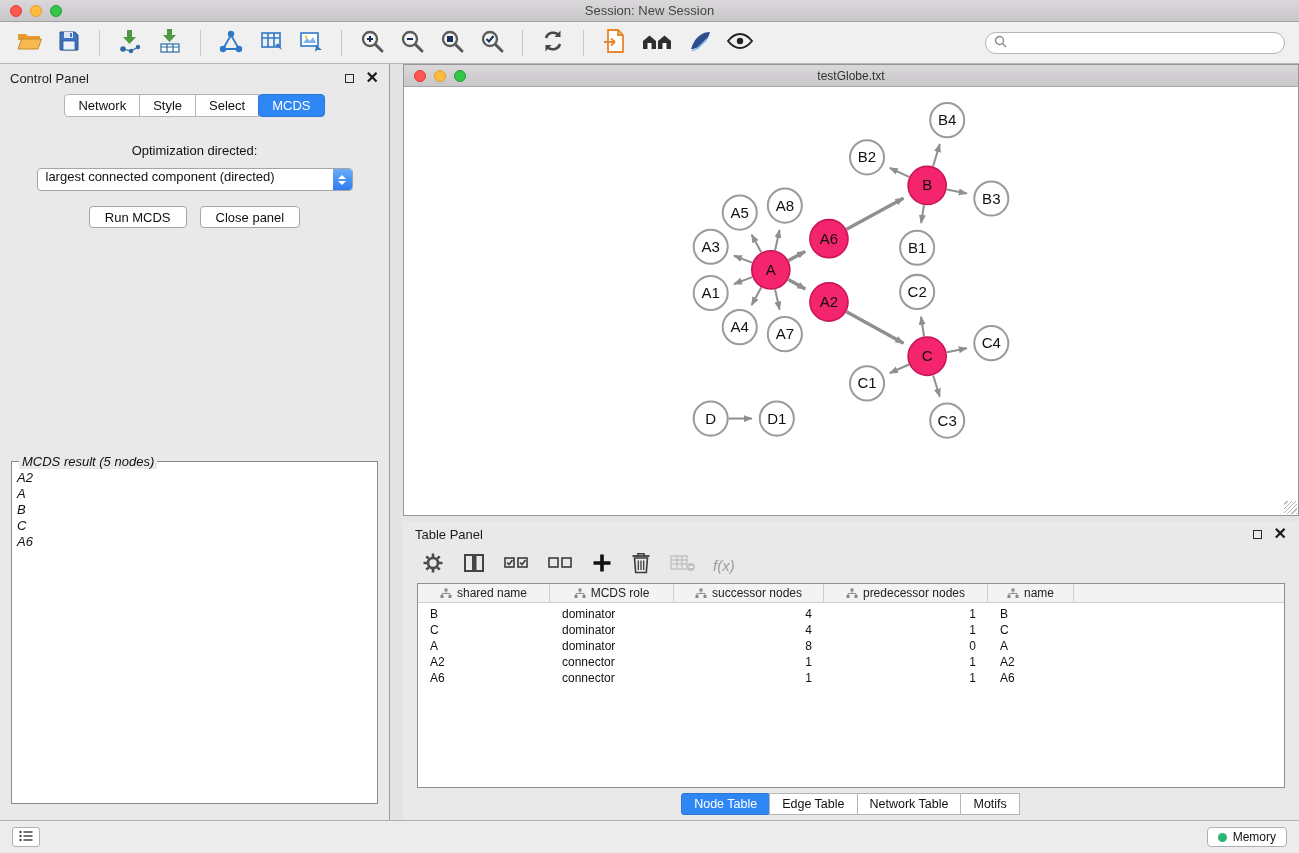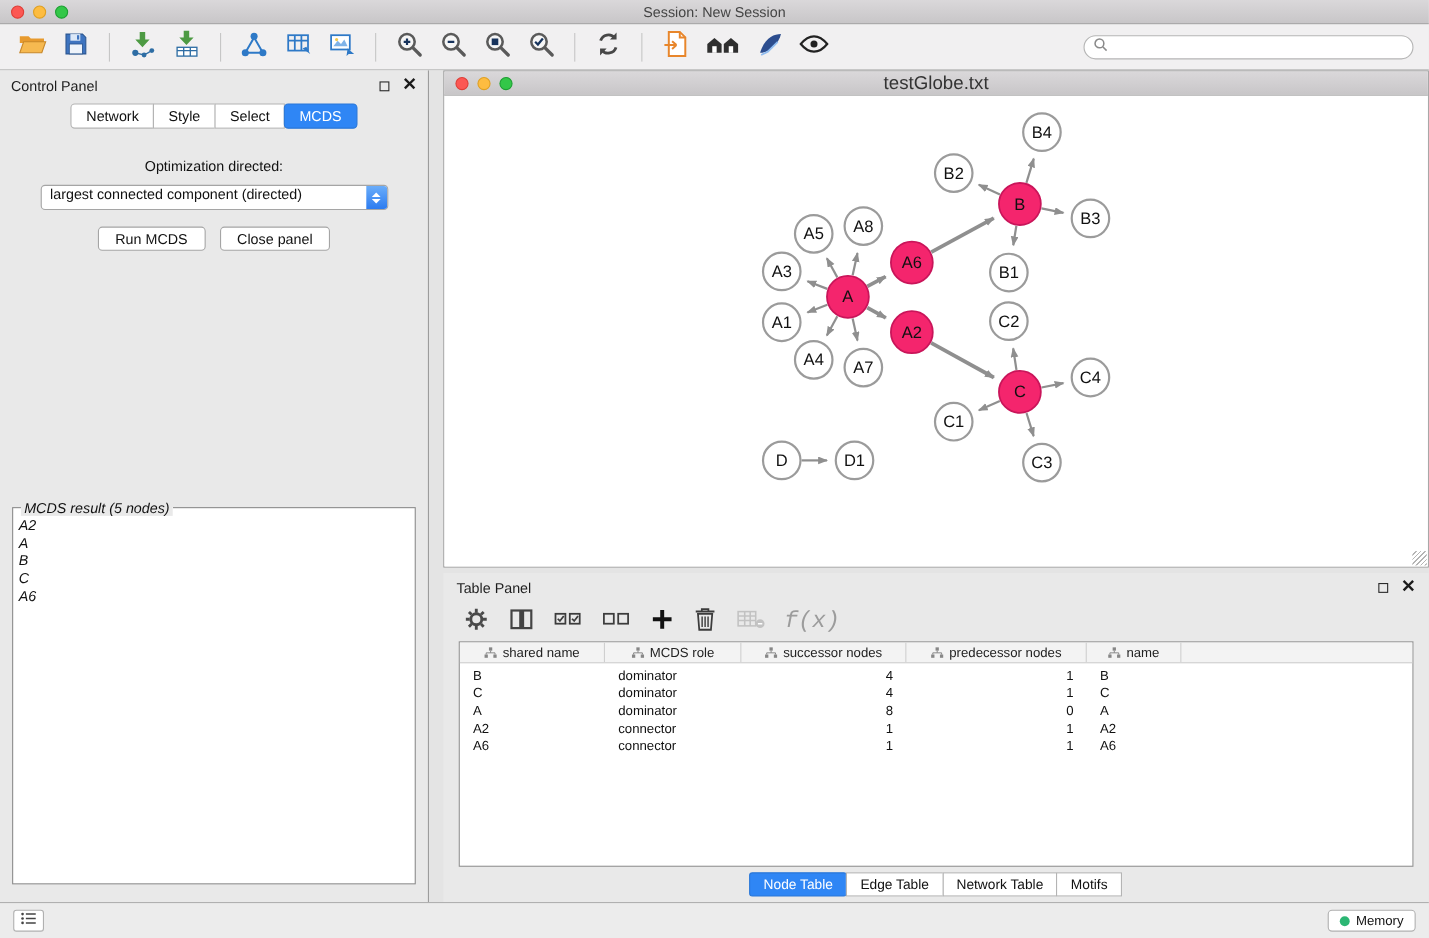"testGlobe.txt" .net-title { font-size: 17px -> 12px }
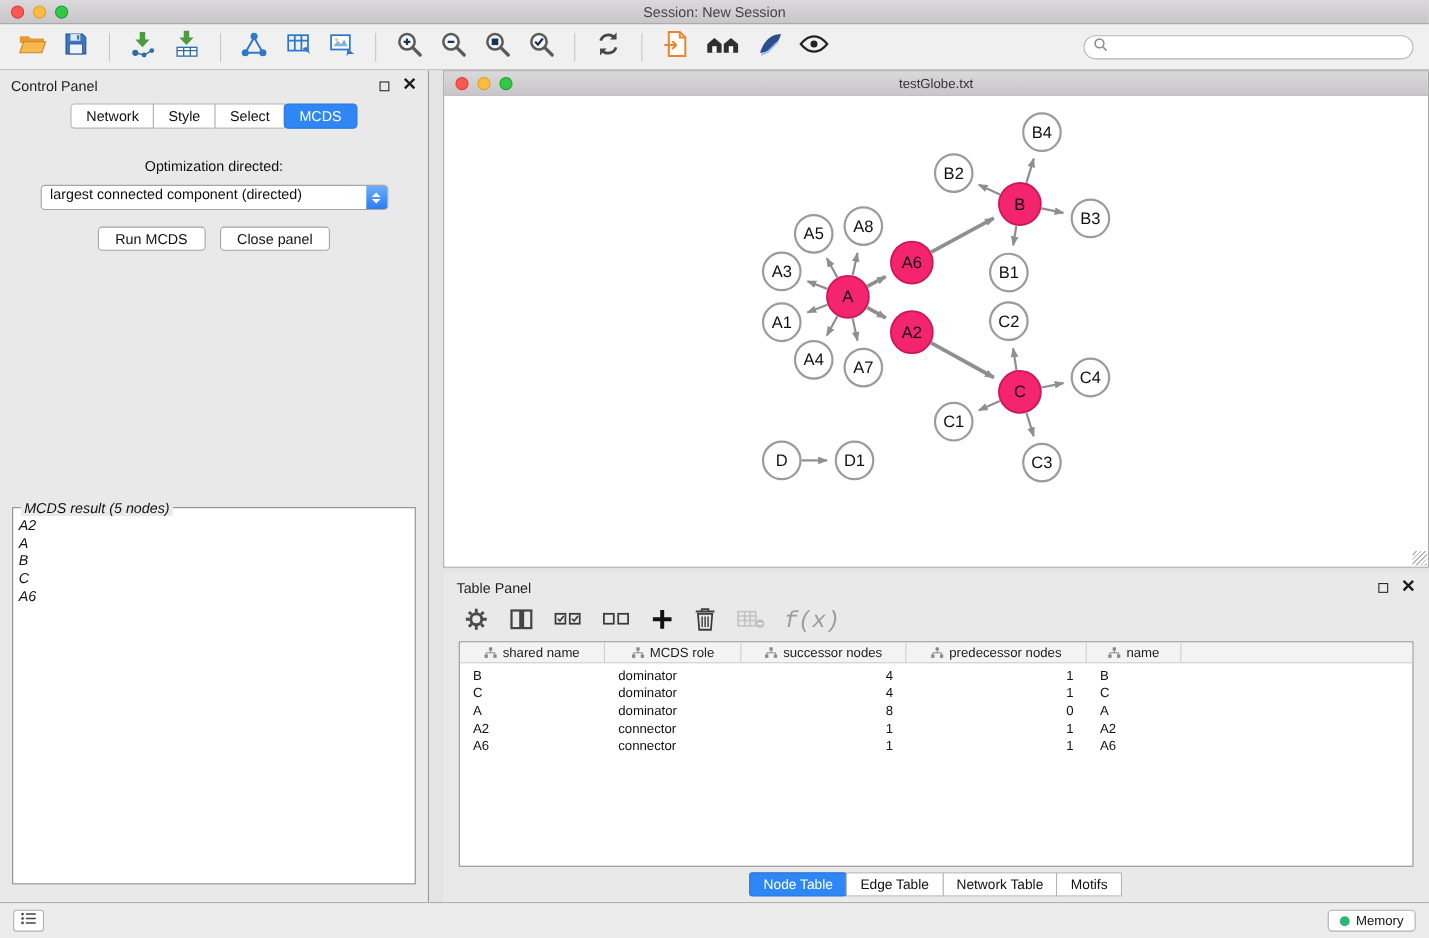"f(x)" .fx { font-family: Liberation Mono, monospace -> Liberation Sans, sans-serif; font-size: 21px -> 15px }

===

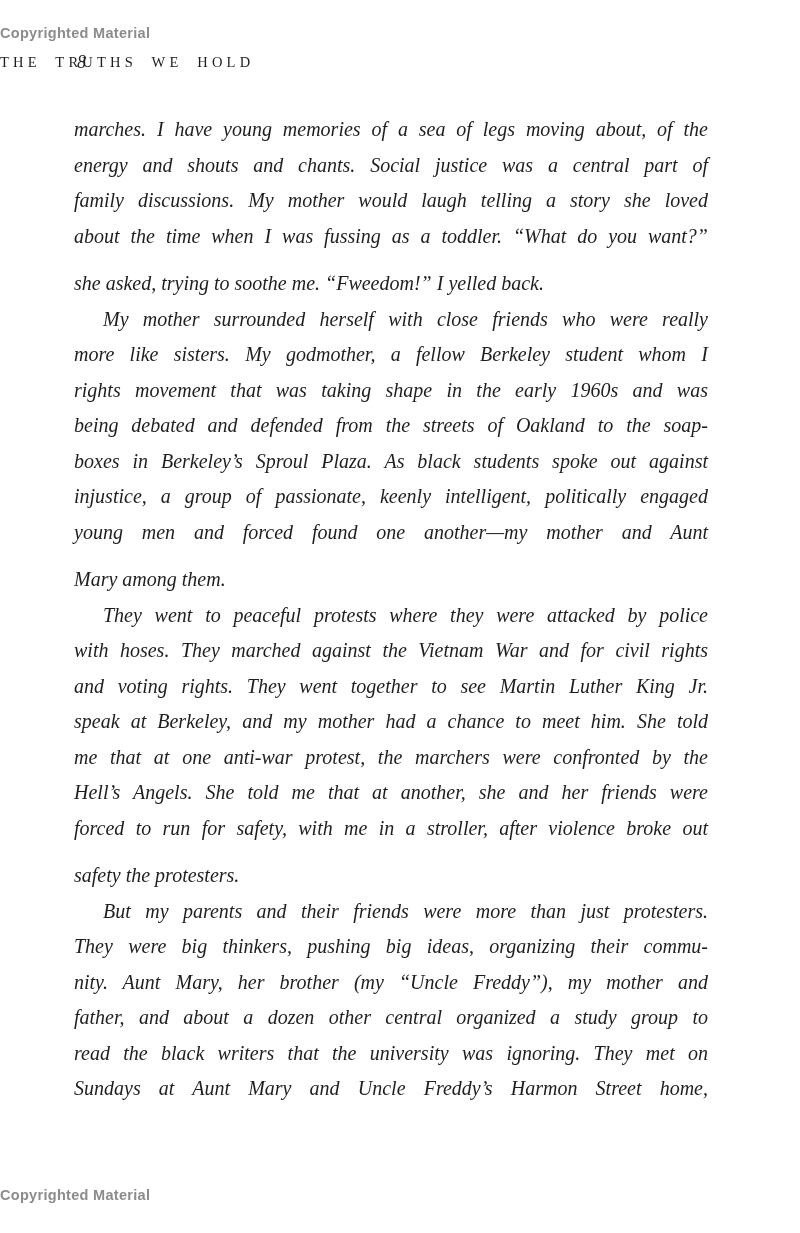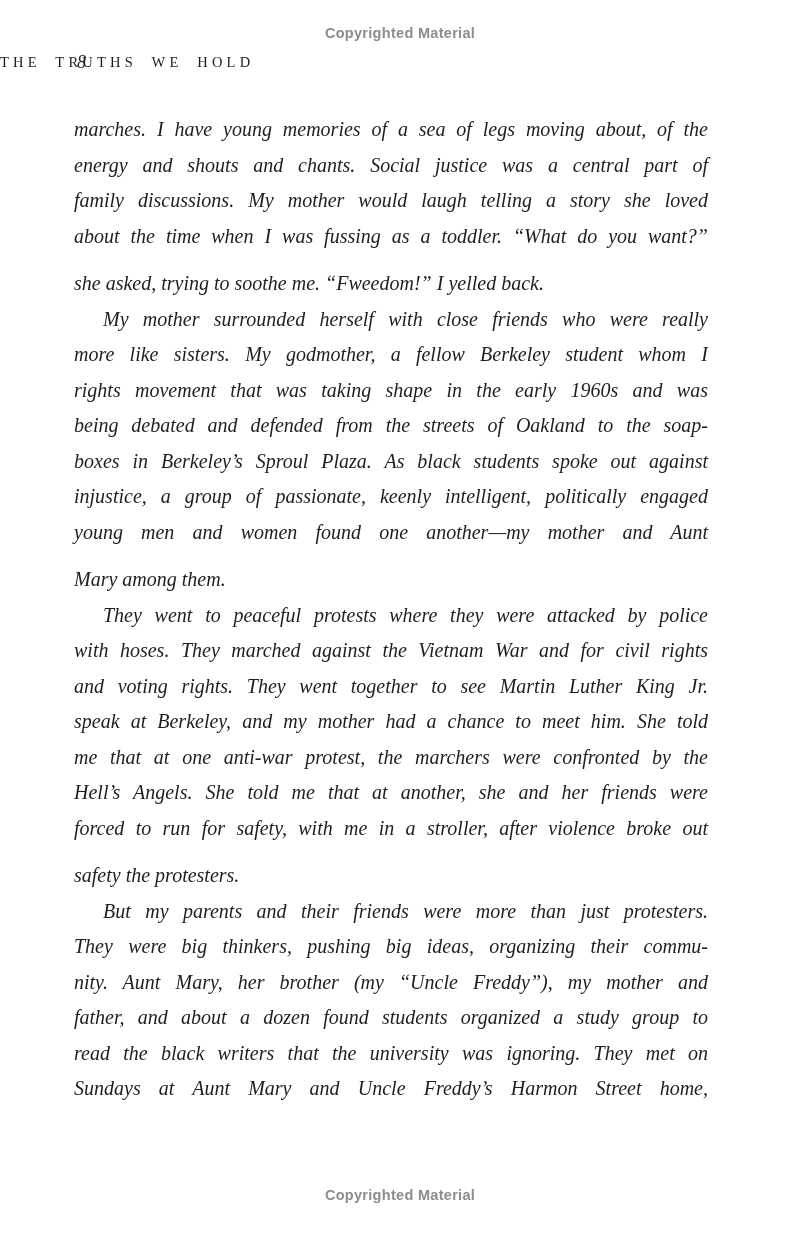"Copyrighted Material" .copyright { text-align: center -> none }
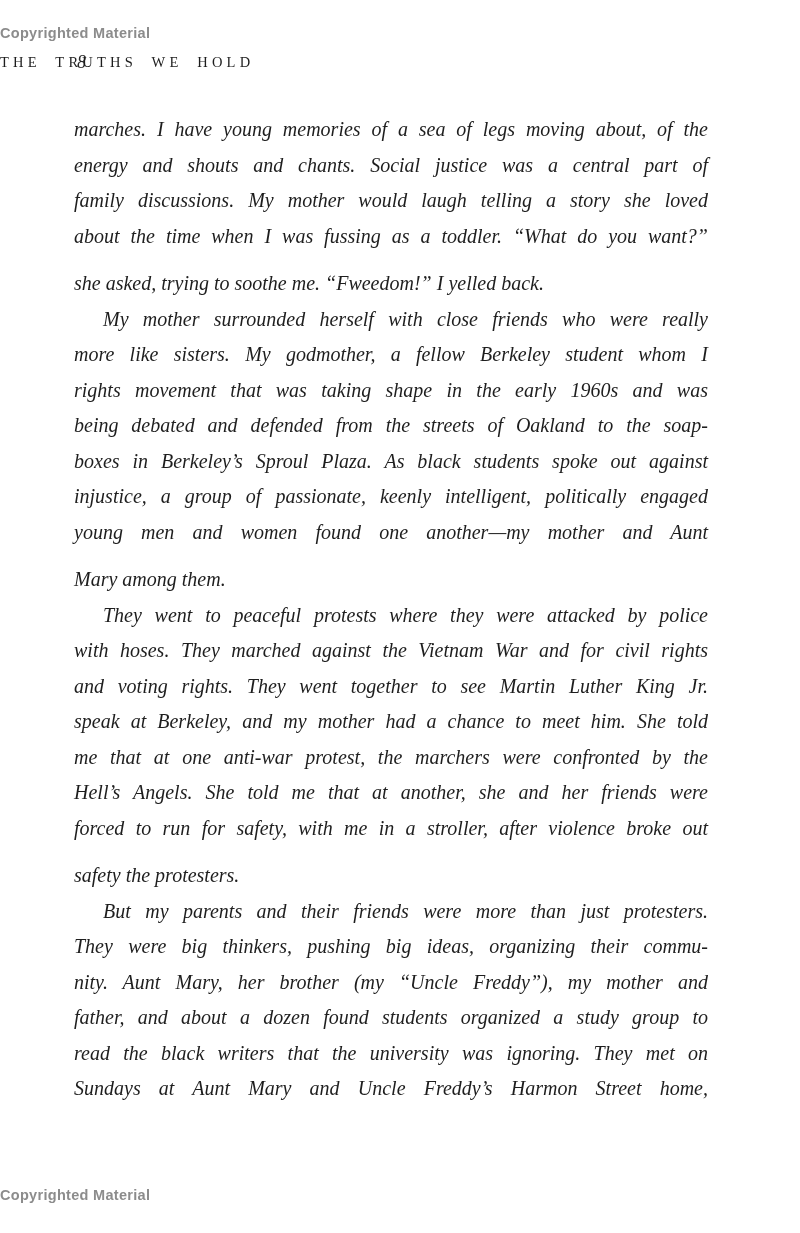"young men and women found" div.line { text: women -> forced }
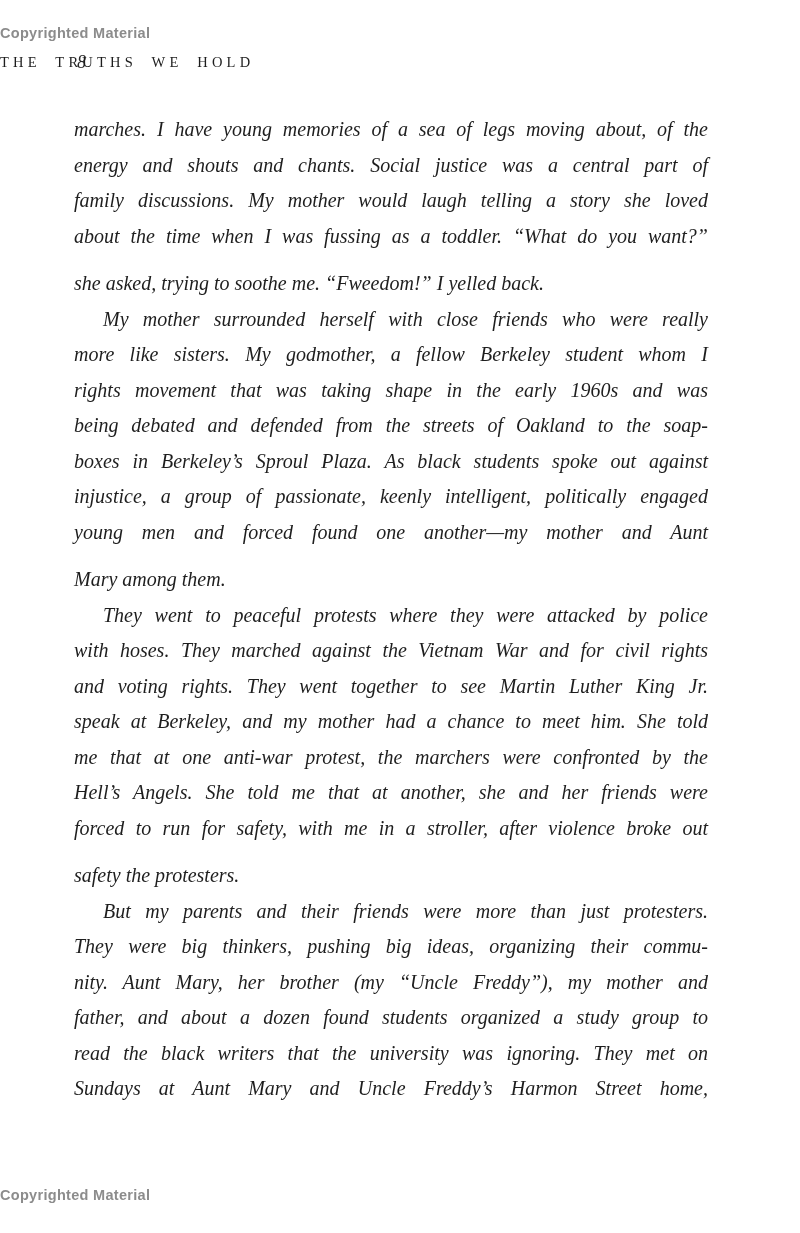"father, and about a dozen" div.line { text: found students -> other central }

===

* _What you have to do_: Look above for the line with "font-size: 17px ->" and the line with "Liberation Mono, monospace", then copy them and all lines in between exactly as written, and only those, without any pictures.

* _Response to the task_:
"testGlobe.txt" .net-title { font-size: 17px -> 12px }
"f(x)" .fx { font-family: Liberation Mono, monospace -> Liberation Sans, sans-serif; font-size: 21px -> 15px }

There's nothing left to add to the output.